— Work order —
Output range, inclusive: from the line containing "order date: 2016-08-03 -> 2016-07-31" to the line containing "total: 607.85 -> 558.77". Restate those lines from the data below word for word and only those.

━━━━━ Input material

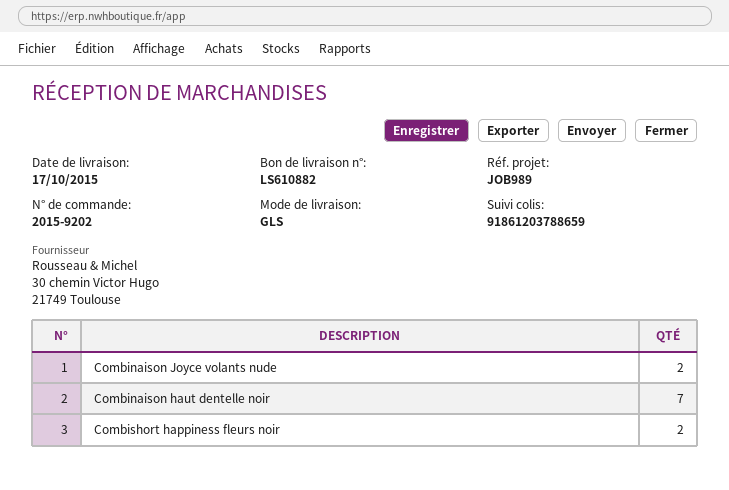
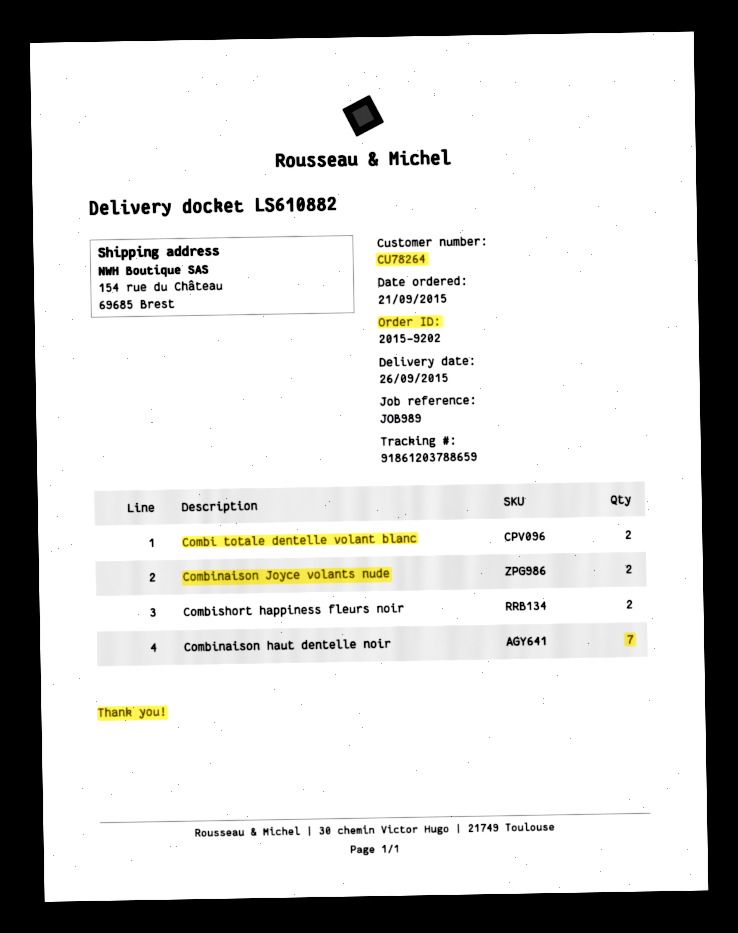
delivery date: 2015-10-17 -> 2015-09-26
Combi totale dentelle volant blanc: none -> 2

━━━━━━━━━━
━━━━━ Input material

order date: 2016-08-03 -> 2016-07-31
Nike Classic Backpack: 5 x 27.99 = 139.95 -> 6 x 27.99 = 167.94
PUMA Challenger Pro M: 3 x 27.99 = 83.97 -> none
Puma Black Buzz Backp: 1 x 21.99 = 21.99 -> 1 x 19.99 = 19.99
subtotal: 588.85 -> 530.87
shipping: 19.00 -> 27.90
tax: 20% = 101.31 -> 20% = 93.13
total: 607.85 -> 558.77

━━━━━━━━━━
━━━━━ Input material

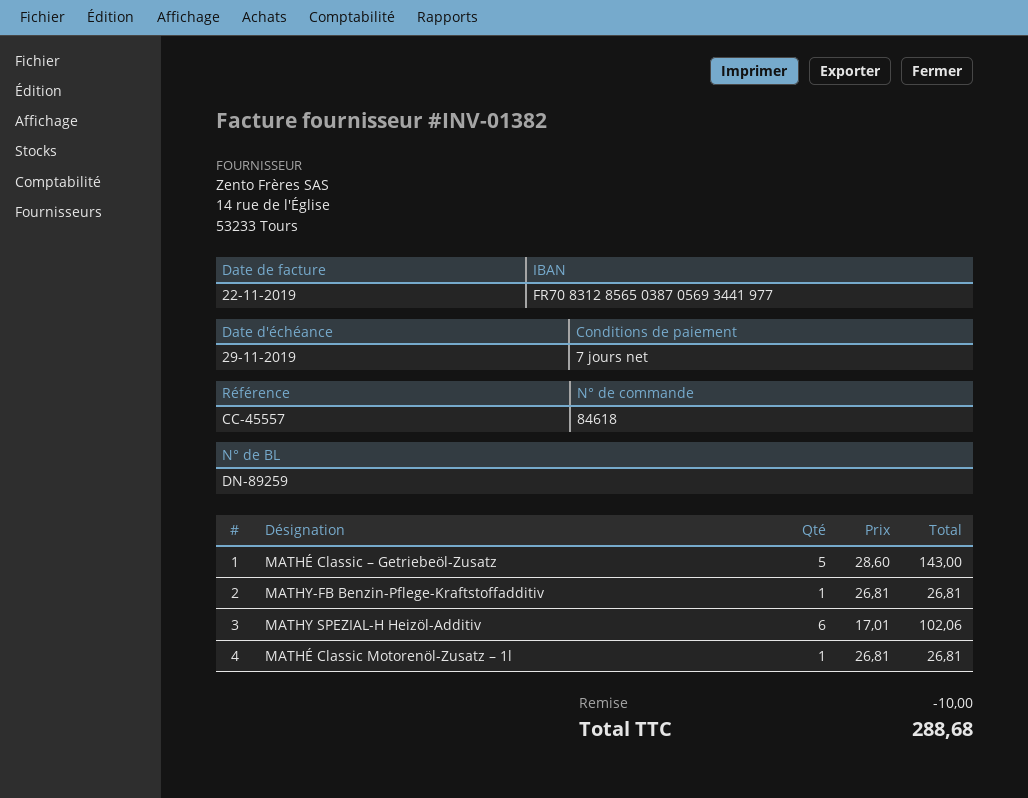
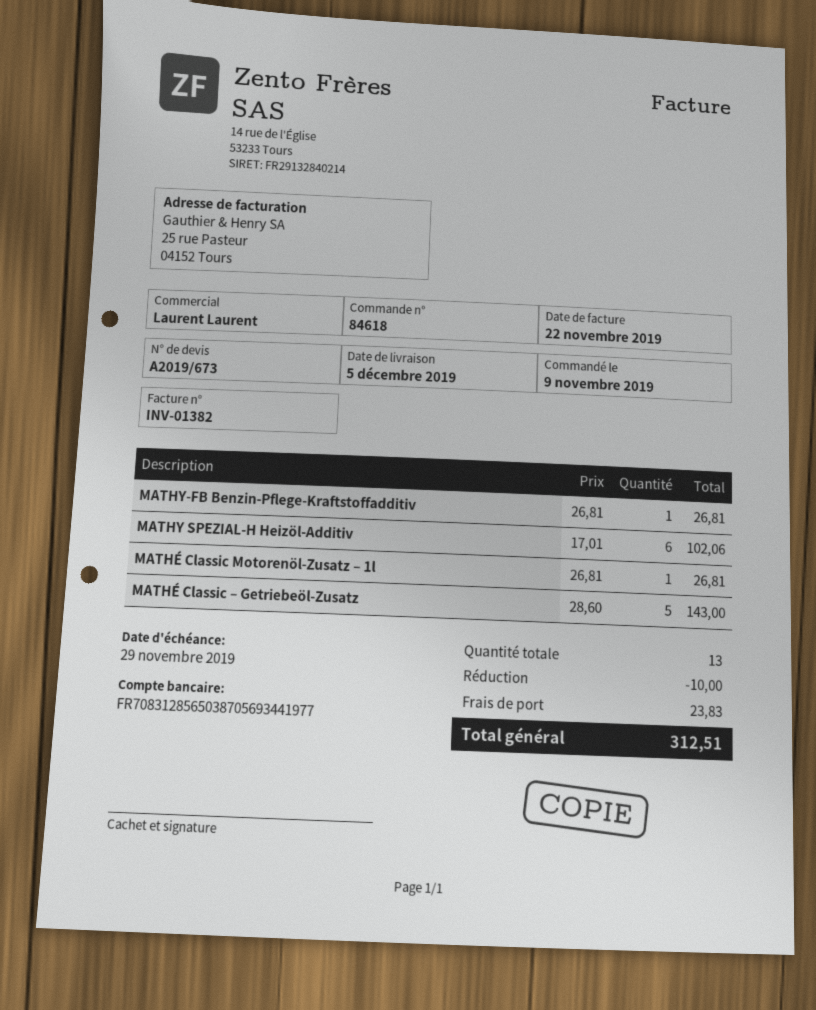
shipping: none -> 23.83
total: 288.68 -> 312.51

━━━━━━━━━━

— Answer to the problem —
order date: 2016-08-03 -> 2016-07-31
Nike Classic Backpack: 5 x 27.99 = 139.95 -> 6 x 27.99 = 167.94
PUMA Challenger Pro M: 3 x 27.99 = 83.97 -> none
Puma Black Buzz Backp: 1 x 21.99 = 21.99 -> 1 x 19.99 = 19.99
subtotal: 588.85 -> 530.87
shipping: 19.00 -> 27.90
tax: 20% = 101.31 -> 20% = 93.13
total: 607.85 -> 558.77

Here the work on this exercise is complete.